In this example, (f-2) mod 40 = 12. We add 12 to the initial 1+8T(u) triangle, and then again in the remainder iterations. So the total mod to be added is 24.

In my picture, 3 dark green squares, 8 triangles. 24.

If this breakdown of the triangle base into smaller triangles holds for other test cases, then we have a way to speed up the iteration process.

>>5264

>Does x+n diff become negative

The x+n diff column is a sanity test against the known prime solution x+n value. We won't know this value when searching through unsolved RSA numbers. I just use it as an indicator.

u is a triangle base. For odd x+n values, it is defined as u = (x+n-1)/2. And the area for any triangle base is T(u) = u*(u+1)/2.

>>5260

>>5268

I tried converting the linear search into something that will handle T(u) values.

See pastebin.com/qEgSaq4r for the the full iterative output for c=6107.

The main difference here is that instead of computing the remainder as a multiple of (f-2)/40, I am using the multiple of (f-2)/40 as the triangle base to the T(u) formula. This has the effect of both dramatically improving performance, and at the same time creating inconsistent results for different test cases. For the c=6107 example, it has reduced iterations from 287 to 53. For other test cases, the results are hit and miss.

Recall that the iterative solution presented previously leads a prime solution for ANY odd x+n (given enough processing time). And so we need a faster way to iterate.

VQC mentioned previously in a DM that the factor tree was one way to understand the recursive nature of solutions.

To that end, I think we need a different approach to solving this problem. And I think the factor tree we worked on previously now needs to come into play.

See the attach pic for a "triangle" analysis of c=6107 and c=7463.

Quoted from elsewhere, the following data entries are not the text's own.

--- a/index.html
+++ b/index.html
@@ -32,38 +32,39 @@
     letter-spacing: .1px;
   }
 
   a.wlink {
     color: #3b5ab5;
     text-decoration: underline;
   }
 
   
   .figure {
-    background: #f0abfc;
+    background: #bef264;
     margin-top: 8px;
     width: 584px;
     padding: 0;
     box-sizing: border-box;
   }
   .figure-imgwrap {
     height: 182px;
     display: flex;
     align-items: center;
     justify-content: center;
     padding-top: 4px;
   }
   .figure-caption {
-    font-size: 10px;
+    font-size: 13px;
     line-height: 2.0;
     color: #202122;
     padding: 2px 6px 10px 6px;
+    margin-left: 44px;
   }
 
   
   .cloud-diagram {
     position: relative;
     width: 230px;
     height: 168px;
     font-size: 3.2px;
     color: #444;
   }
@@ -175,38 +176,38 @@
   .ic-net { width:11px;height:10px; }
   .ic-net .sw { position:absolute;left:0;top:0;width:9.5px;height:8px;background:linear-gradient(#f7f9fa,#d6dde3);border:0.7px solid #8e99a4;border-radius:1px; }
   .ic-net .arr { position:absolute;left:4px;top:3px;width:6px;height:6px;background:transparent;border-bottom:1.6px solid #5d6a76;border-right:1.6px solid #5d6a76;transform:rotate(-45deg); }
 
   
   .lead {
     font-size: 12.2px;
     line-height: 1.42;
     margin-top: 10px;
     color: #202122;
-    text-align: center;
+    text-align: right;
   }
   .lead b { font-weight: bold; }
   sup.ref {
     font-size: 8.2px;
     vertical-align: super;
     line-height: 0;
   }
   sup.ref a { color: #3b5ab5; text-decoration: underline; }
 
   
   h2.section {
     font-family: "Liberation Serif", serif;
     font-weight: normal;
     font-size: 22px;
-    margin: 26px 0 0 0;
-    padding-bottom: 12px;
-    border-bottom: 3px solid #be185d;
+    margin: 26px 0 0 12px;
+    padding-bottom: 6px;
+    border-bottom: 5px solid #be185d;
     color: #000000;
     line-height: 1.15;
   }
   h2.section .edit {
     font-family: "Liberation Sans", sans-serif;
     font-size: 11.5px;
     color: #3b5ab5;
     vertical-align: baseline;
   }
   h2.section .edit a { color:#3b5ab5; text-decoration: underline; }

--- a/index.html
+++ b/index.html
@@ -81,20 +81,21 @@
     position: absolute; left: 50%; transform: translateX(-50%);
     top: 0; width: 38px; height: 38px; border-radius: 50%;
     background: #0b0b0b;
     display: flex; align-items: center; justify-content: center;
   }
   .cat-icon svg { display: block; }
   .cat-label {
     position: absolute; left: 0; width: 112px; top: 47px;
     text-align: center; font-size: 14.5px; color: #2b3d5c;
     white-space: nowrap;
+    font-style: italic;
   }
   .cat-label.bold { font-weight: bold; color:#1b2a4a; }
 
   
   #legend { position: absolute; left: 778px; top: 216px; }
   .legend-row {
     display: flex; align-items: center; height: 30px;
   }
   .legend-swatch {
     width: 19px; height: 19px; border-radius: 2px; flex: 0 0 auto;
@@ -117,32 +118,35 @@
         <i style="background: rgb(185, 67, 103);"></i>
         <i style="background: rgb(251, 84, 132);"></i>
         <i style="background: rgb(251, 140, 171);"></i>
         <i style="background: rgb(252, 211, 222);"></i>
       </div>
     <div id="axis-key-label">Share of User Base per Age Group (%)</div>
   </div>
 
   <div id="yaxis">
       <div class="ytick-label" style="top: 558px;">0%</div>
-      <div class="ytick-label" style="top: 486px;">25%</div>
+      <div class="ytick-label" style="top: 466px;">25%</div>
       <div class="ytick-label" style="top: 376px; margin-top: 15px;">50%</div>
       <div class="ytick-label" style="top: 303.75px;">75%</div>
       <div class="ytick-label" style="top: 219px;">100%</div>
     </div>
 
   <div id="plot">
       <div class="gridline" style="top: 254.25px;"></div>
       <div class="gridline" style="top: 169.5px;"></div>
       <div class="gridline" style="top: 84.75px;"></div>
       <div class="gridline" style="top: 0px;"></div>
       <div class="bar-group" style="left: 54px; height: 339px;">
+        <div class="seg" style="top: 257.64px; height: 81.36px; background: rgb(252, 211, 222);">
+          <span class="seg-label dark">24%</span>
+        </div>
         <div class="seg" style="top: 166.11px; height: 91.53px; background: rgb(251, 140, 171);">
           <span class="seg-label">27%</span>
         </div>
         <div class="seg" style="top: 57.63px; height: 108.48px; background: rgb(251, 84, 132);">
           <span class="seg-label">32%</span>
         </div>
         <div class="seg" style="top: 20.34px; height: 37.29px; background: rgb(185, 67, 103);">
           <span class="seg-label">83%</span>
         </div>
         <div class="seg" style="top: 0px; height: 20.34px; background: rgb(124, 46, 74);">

The c=6107 example is just another breakdown of the previously presented final iteration.

For c=7463, however, the last iteration doesn't fit as cleanly into 2 triangles. I am attempting to show in this spreadsheet how we could conceptually recurse into the correct x+n value using the factor tree. Notice that there are 5 separate triangles, plus the 2 mod values that when added together equal the prime solution.

The solution for c=7463 was produced by trial and error just to illustrate an idea.

Also recall that in the previous thread CA found an interesting connection between the x+n and d values as numbers scaled higher.

>>4998

>>5024

I'm not quite sure yet how to incorporate these different ideas into a unified solution. But certainly something to consider further.

>>5467

Started to integrate the factor tree into the iterative search process.

Currently using the c and f values from the original starting position, and substituting in d from the node being evaluated.

Unfortunately, doesn't look like rm 2d(n-1)=0 is usable with this combination of values. So previous theory won't work.

However, the c=6107 pic attached does show something interesting in the very first calculation. Notice the (x+n) and u values relative to our prime solution. I'm seeing similar sized jumps on a number of other test cases, but not all.

For subsequent nodes, I'm calculating estimated factors based on the final XPN in the previous node.

>>5473

Continuing with the factor tree integration.

Pic attached is for test cases c=6107 and c=7463 showing iterative search results now satisfying rm 2d(n-1)=0 constraints for each node in the factor tree. Full output available at pastebin.com/bDv31qjY.

Main change here is that I am using node specific c, d, e and f values instead of my previous example that attempted to use the starting c and f values. For the c=6107 example, the c values for each node are 3, 39, and 6107.

So perhaps we do have valid small squares at each level of the factor tree after all.